Deep Neuro-Vision Embedded Architecture for Safety Assessment in Perceptive Advanced Driver Assistance Systems: The Pedestrian Tracking System Use-Case

Front Neuroinform. 2021 Jul 30:15:667008. doi: 10.3389/fninf.2021.667008. eCollection 2021.

Abstract

In recent years, the automotive field has been changed by the accelerated rise of new technologies. Specifically, autonomous driving has revolutionized the car manufacturer's approach to design the advanced systems compliant to vehicle environments. As a result, there is a growing demand for the development of intelligent technology in order to make modern vehicles safer and smarter. The impact of such technologies has led to the development of the so-called Advanced Driver Assistance Systems (ADAS), suitable to maintain control of the vehicle in order to avoid potentially dangerous situations while driving. Several studies confirmed that an inadequate driver's physiological condition could compromise the ability to drive safely. For this reason, assessing the car driver's physiological status has become one of the primary targets of the automotive research and development.

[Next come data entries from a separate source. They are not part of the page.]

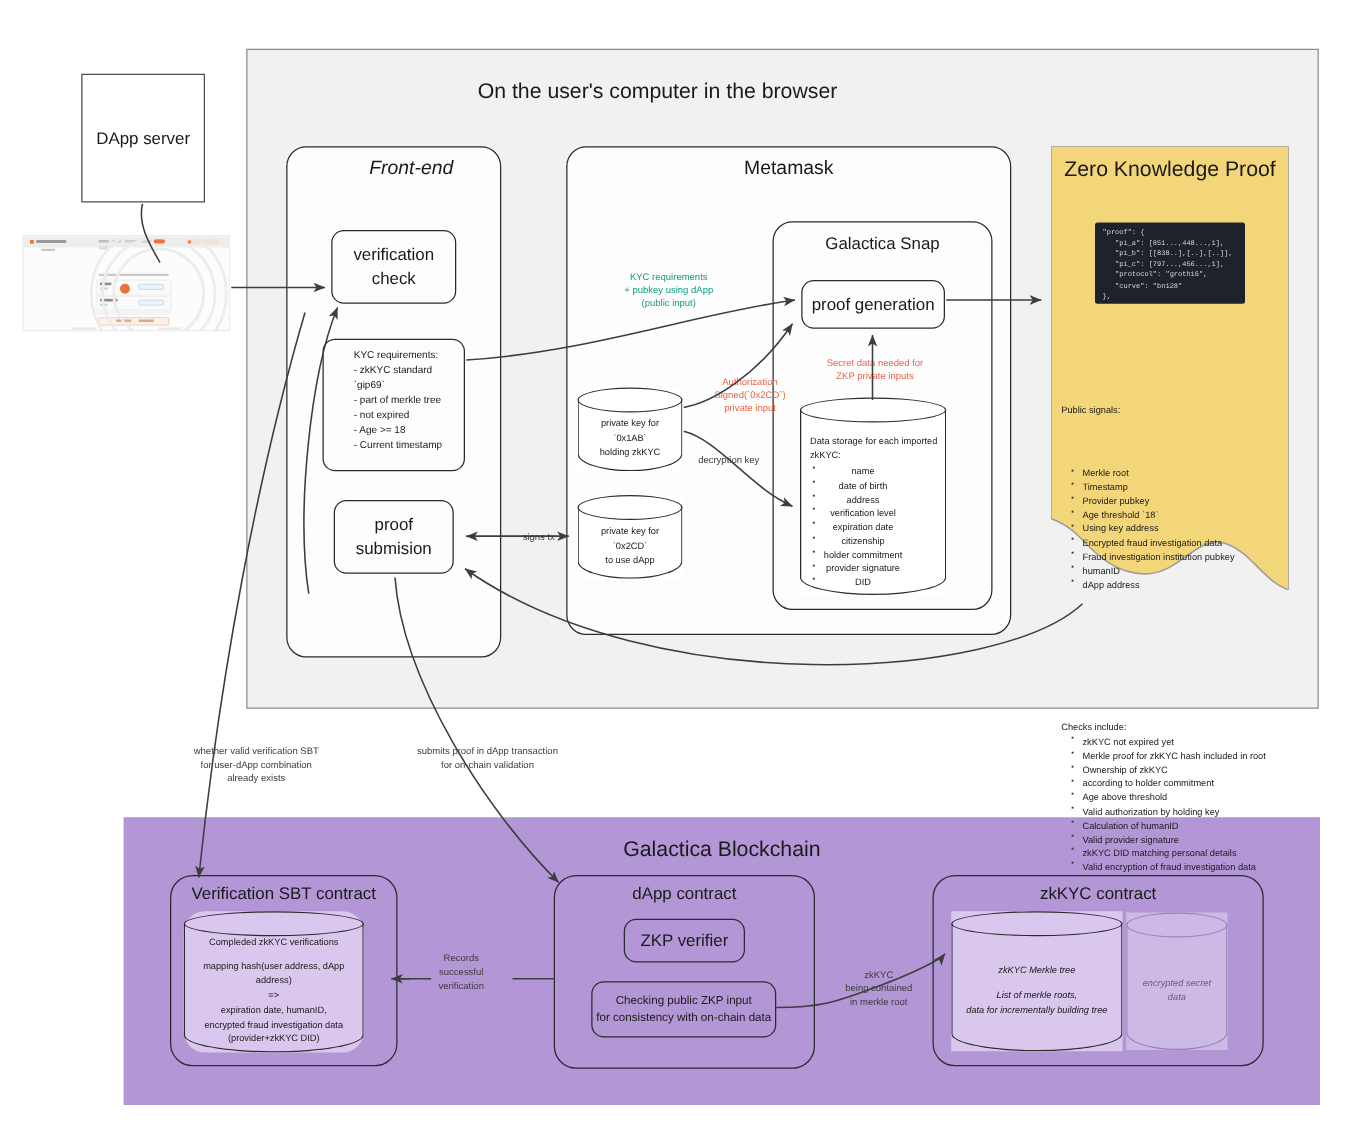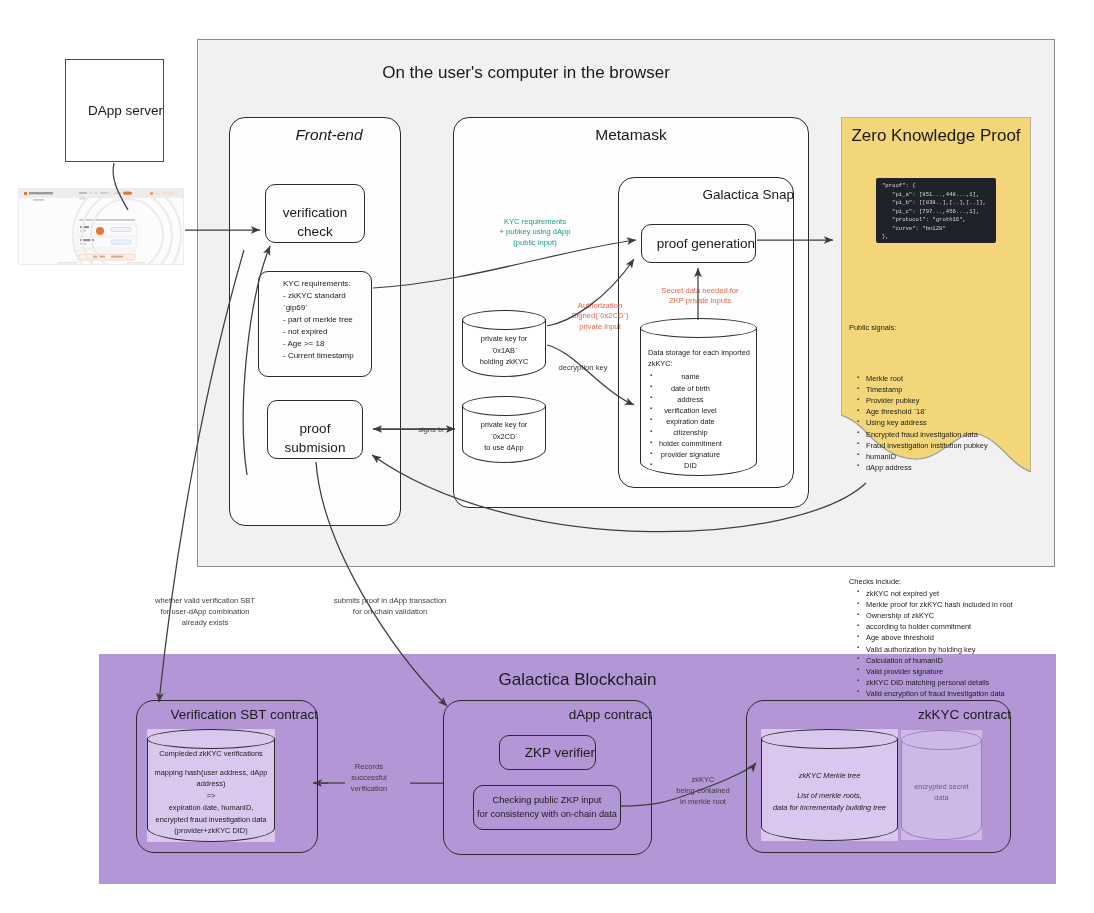--- a/index.html
+++ b/index.html
@@ -14,21 +14,21 @@
   .rect{border:1.6px solid #4d4d4d;background:#ffffff;}
   .rrect{border:1.4px solid #2b2b2b;background:#fdfdfd;border-radius:16px;}
   .rrect-sm{border:1.3px solid #2b2b2b;background:#fdfdfd;border-radius:10px;}
 
   .ctr{display:flex;align-items:center;justify-content:center;text-align:center;}
   .colctr{display:flex;flex-direction:column;align-items:center;justify-content:center;text-align:center;}
 
   
   .t-xl{font-size:17px;}
   .t-lg{font-size:15.5px;}
-  .t-md{font-size:13.5px;justify-content:flex-end;}
+  .t-md{font-size:13.5px;}
   .t-sm{font-size:9.3px;}
   .t-xs{font-size:8px;}
   .t-tiny{font-size:7.4px;}
 
   .lbl-green{color:#14a085;font-size:7.6px;text-align:center;line-height:1.38;}
   .lbl-red{color:#e8654a;font-size:7.6px;text-align:center;line-height:1.38;}
   .lbl-gray{color:#3d3d3d;font-size:7.6px;text-align:center;line-height:1.42;}
 
   
   #browser-region{left:197px;top:39px;width:858px;height:528px;
@@ -52,21 +52,21 @@
        border-bottom:1.3px solid #2b2b2b;border-radius:0 0 50% 50%/0 0 14px 14px;
        background:inherit;}
   .cyl .top{position:absolute;left:0;right:0;top:0;height:18px;
        border:1.3px solid #2b2b2b;border-radius:50%;background:inherit;}
   .cyl .txt{position:absolute;left:0;right:0;top:18px;bottom:4px;
        display:flex;flex-direction:column;align-items:center;justify-content:center;
        text-align:center;z-index:3;}
 
   .cyl-white{background:#ffffff;}
   .cyl-lav{background:#d9c7ee;}
-  .cyl-lav2{background:#cdb9e6;}
+  .cyl-lav2{background:#cdb9e6;font-style:italic;}
 
   ul.bul{margin:2px 0 0 0;padding-left:11px;list-style:none;}
   ul.bul li{position:relative;line-height:1.50;}
   ul.bul li:before{content:"▪";position:absolute;left:-9px;top:-0.5px;font-size:6px;color:#333;}
 
   .kyc-list{line-height:1.50;text-align:left;}
 
   #thumb{left:18px;top:188px;width:166px;height:77px;
         background:#fbfbfb;border:1px solid #ececec;overflow:hidden;}
   svg.ov{position:absolute;left:0;top:0;width:1094px;height:913px;
@@ -257,21 +257,21 @@
 for on-chain validation</div>
   <div class="abs lbl-gray" style="left:105px;top:596px;width:200px;white-space:pre-line;">whether valid verification SBT
 for user-dApp combination
 already exists</div>
 
   <div class="abs" id="chain-region"></div>
   <div class="abs ctr t-xl" style="left:99px;top:668px;width:957px;height:24px;">Galactica Blockchain</div>
 
   <div class="abs" style="left:136px;top:700px;width:182px;height:153px;border:1.4px solid #2b2b2b;border-radius:18px;"></div>
   <div class="abs ctr t-md" style="left:136px;top:704px;width:182px;height:20px;">Verification SBT contract</div>
-  <div class="cyl cyl-lav" style="left:147px;top:729px;width:128px;height:113px;">
+  <div class="cyl cyl-lav" style="left:147px;top:729px;width:144px;height:113px;border-radius:17px;">
     <div class="body"></div>
       <div class="top"></div>
     <div class="txt t-tiny" style="line-height:1.58;padding:0 4px;">
       <div style="margin-bottom:7px;">Compleded zkKYC verifications</div>
       <div>mapping hash(user address, dApp address)</div>
       <div>=&gt;</div>
       <div>expiration date, humanID,</div>
       <div>encrypted fraud investigation data</div>
       <div>(provider+zkKYC DID)</div>
     </div>

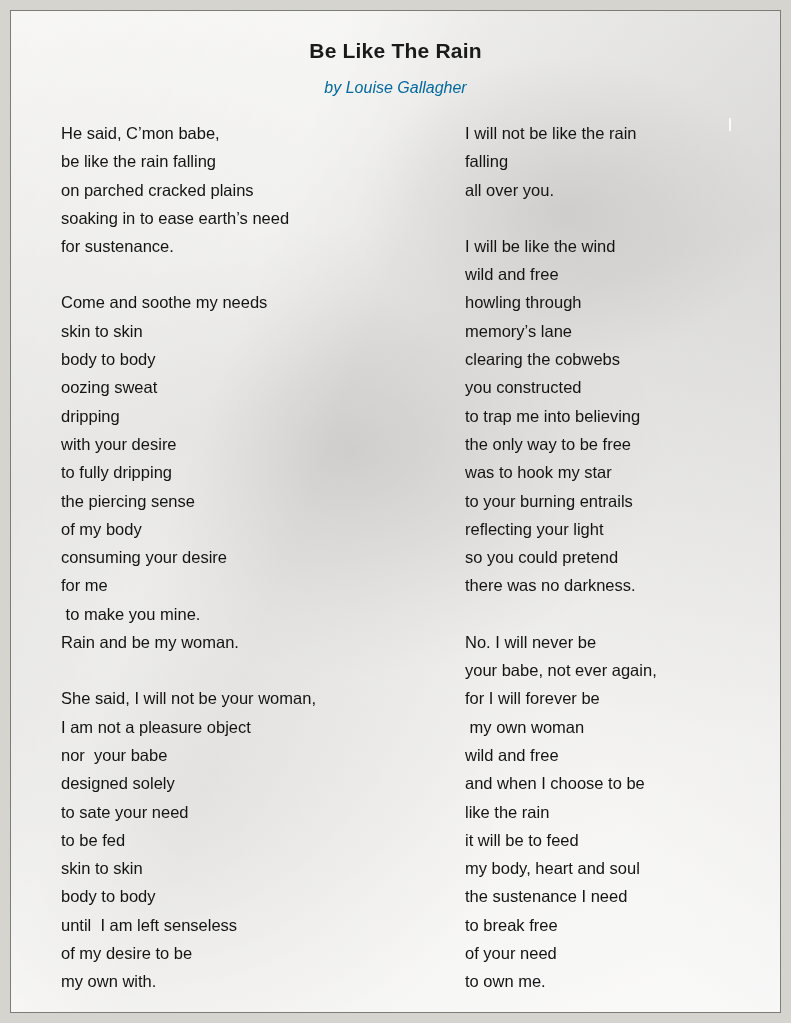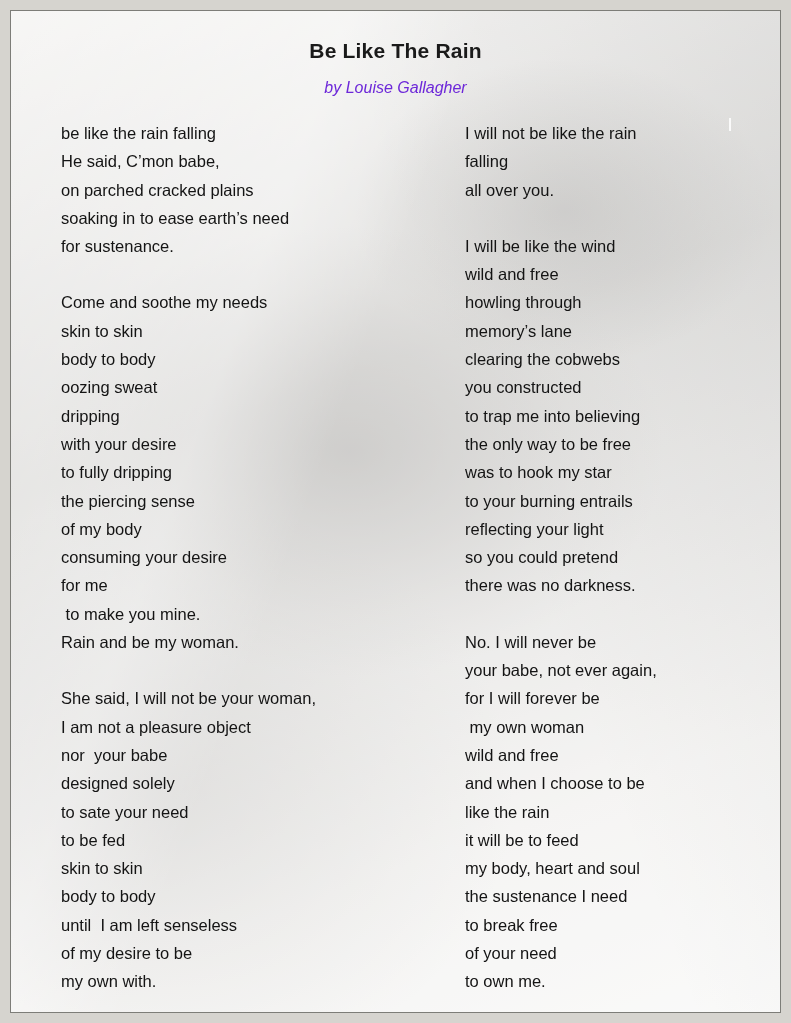--- a/index.html
+++ b/index.html
@@ -72,21 +72,21 @@
     font-size: 21px;
     font-weight: bold;
     color: #1a1a1a;
     letter-spacing: 0.2px;
     margin: 6px 0 0 0;
   }
   .poem-byline {
     text-align: center;
     font-size: 16px;
     font-style: italic;
-    color: #6d28d9;
+    color: #0369a1;
     margin: 16px 0 0 0;
   }
 
   .columns {
     display: flex;
     margin-top: 22px;
     gap: 10px;
   }
   .col {
     flex: 0 0 auto;
@@ -126,22 +126,22 @@
 
       <div class="poem-title">Be Like The Rain</div>
 
       <div class="poem-byline">by Louise Gallagher</div>
 
       <div class="columns">
 
         <div class="col col-left">
 
           <div class="stanza">
+            <div class="line">He said, C’mon babe,</div>
             <div class="line">be like the rain falling</div>
-            <div class="line">He said, C’mon babe,</div>
             <div class="line">on parched cracked plains</div>
             <div class="line">soaking in to ease earth’s need</div>
             <div class="line">for sustenance.</div>
           </div>
 
           <div class="stanza">
             <div class="line">Come and soothe my needs</div>
             <div class="line">skin to skin</div>
             <div class="line">body to body</div>
             <div class="line">oozing sweat</div>

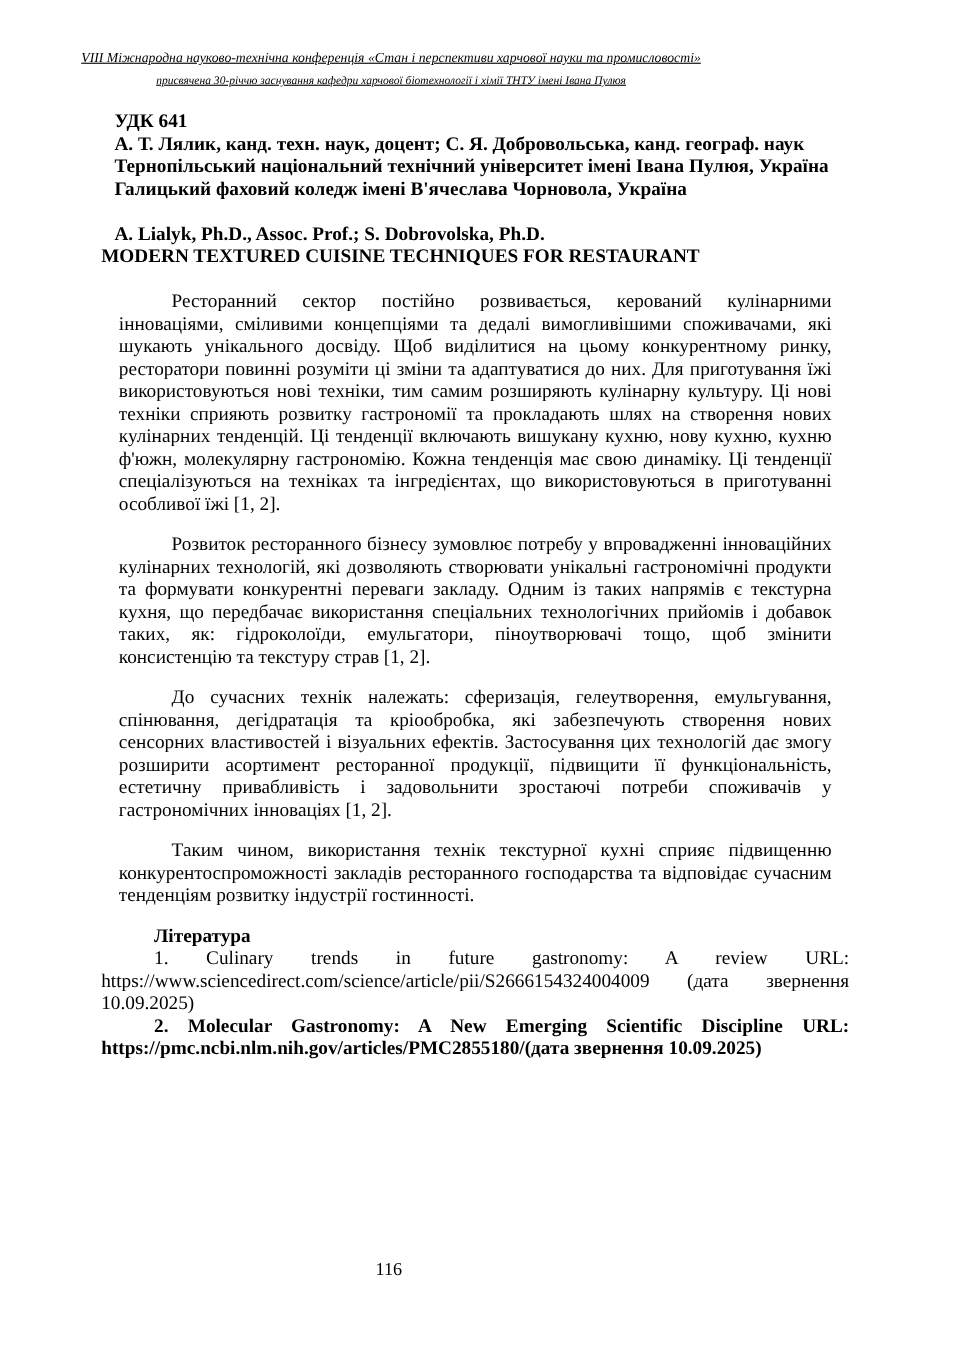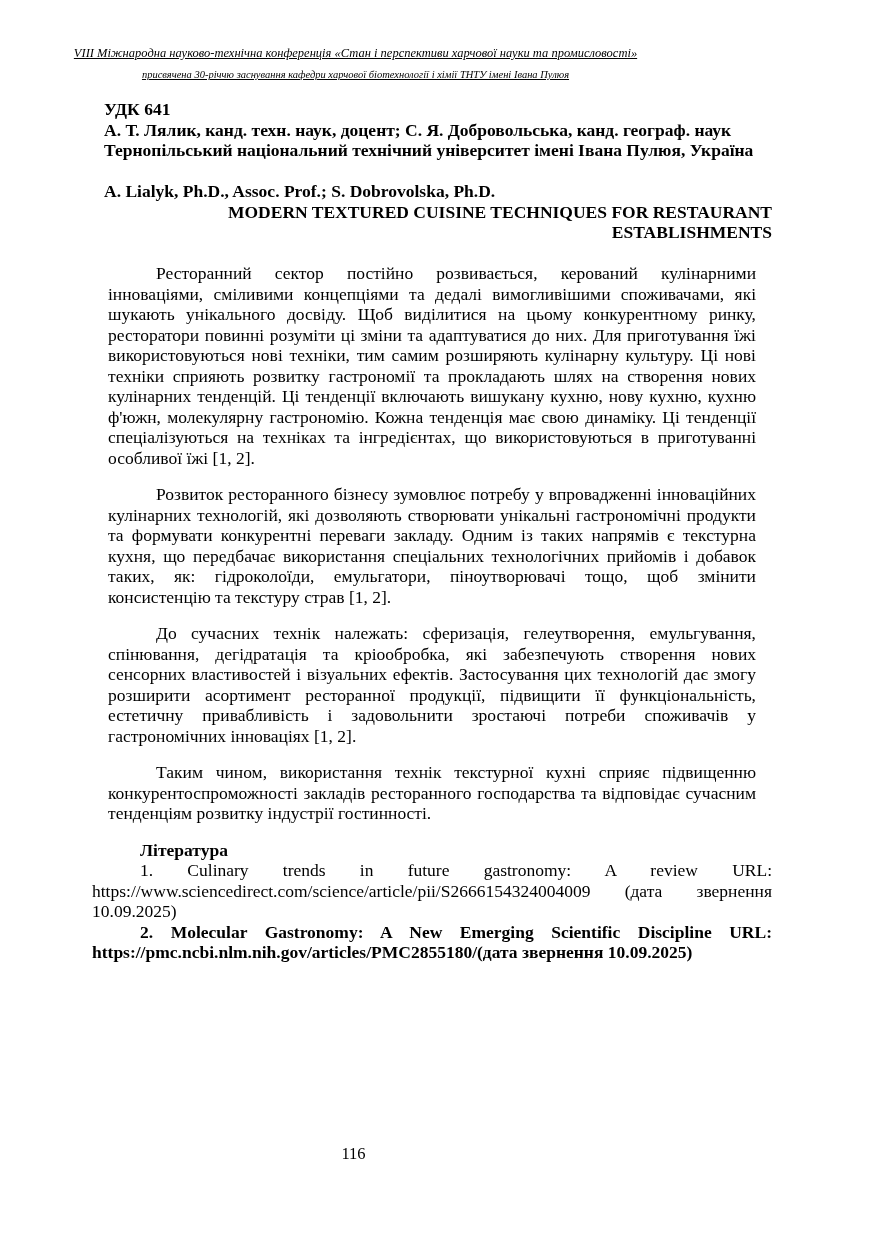--- a/index.html
+++ b/index.html
@@ -50,21 +50,21 @@
     margin-top: 20.5px;
     text-align: center;
     font-weight: bold;
   }
   .authors-en {
     margin-top: 20.5px;
     margin-left: 12px;
     font-weight: bold;
   }
   .title-en {
-    text-align: right;
+    text-align: left;
     font-weight: bold;
   }
 
   .body-paragraphs { margin-top: 20.5px; }
   .body-paragraphs p {
     margin: 16px;
     text-align: justify;
     text-indent: 48px;
   }
 
@@ -96,30 +96,30 @@
   <div class="hline1"><span>VIII Міжнародна науково-технічна конференція «Стан і перспективи харчової науки та промисловості»</span></div>
   <div class="hline2"><span>присвячена 30-річчю заснування кафедри харчової біотехнології і хімії ТНТУ імені Івана Пулюя</span></div>
 </div>
 
 <div class="content">
 
   <div class="meta-block">
     <div>УДК 641</div>
     <div>А. Т. Лялик, канд. техн. наук, доцент; С. Я. Добровольська, канд. географ. наук</div>
     <div>Тернопільський національний технічний університет імені Івана Пулюя, Україна</div>
+    <div>Галицький фаховий коледж імені В'ячеслава Чорновола, Україна</div>
   </div>
 
   <div class="title-ua">
   </div>
 
   <div class="authors-en">A. Lialyk, Ph.D., Assoc. Prof.; S. Dobrovolska, Ph.D.</div>
 
   <div class="title-en">
     <div>MODERN TEXTURED CUISINE TECHNIQUES FOR RESTAURANT</div>
-    <div>ESTABLISHMENTS</div>
   </div>
 
   <div class="body-paragraphs">
     <p>Ресторанний сектор постійно розвивається, керований кулінарними інноваціями, сміливими концепціями та дедалі вимогливішими споживачами, які шукають унікального досвіду. Щоб виділитися на цьому конкурентному ринку, ресторатори повинні розуміти ці зміни та адаптуватися до них. Для приготування їжі використовуються нові техніки, тим самим розширяють кулінарну культуру. Ці нові техніки сприяють розвитку гастрономії та прокладають шлях на створення нових кулінарних тенденцій. Ці тенденції включають вишукану кухню, нову кухню, кухню ф'южн, молекулярну гастрономію. Кожна тенденція має свою динаміку. Ці тенденції спеціалізуються на техніках та інгредієнтах, що використовуються в приготуванні особливої їжі [1, 2].</p>
     <p>Розвиток ресторанного бізнесу зумовлює потребу у впровадженні інноваційних кулінарних технологій, які дозволяють створювати унікальні гастрономічні продукти та формувати конкурентні переваги закладу. Одним із таких напрямів є текстурна кухня, що передбачає використання спеціальних технологічних прийомів і добавок таких, як: гідроколоїди, емульгатори, піноутворювачі тощо, щоб змінити консистенцію та текстуру страв [1, 2].</p>
     <p>До сучасних технік належать: сферизація, гелеутворення, емульгування, спінювання, дегідратація та кріообробка, які забезпечують створення нових сенсорних властивостей і візуальних ефектів. Застосування цих технологій дає змогу розширити асортимент ресторанної продукції, підвищити її функціональність, естетичну привабливість і задовольнити зростаючі потреби споживачів у гастрономічних інноваціях [1, 2].</p>
     <p>Таким чином, використання технік текстурної кухні сприяє підвищенню конкурентоспроможності закладів ресторанного господарства та відповідає сучасним тенденціям розвитку індустрії гостинності.</p>
   </div>
 
   <div class="lit-heading">Література</div>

Although a large number of efforts has been made by researchers to design safety-assessment applications based on the detection of physiological signals, embedding them into a car environment represents a challenging task. These mentioned implications triggered the development of this study in which we proposed an innovative pipeline, that through a combined less invasive Neuro-Visual approach, is able to reconstruct the car driver's physiological status. Specifically, the proposed contribution refers to the sampling and processing of the driver PhotoPlethysmoGraphic (PPG) signal. A parallel enhanced low frame-rate motion magnification algorithm is used to reconstruct such features of the driver's PhotoPlethysmoGraphic (PPG) data when that signal is no longer available from the native embedded sensor platform. A parallel monitoring of the driver's blood pressure levels from the PPG signal as well as the driver's eyes dynamics completes the reconstruction of the driver's physiological status. The proposed pipeline has been tested in one of the major investigated automotive scenarios i.e., the detection and monitoring of pedestrians while driving (pedestrian tracking). The collected performance results confirmed the effectiveness of the proposed approach.

Keywords: adas; deep learning; driver drowsiness monitoring; pedestrian tracking; photoplethysmographic.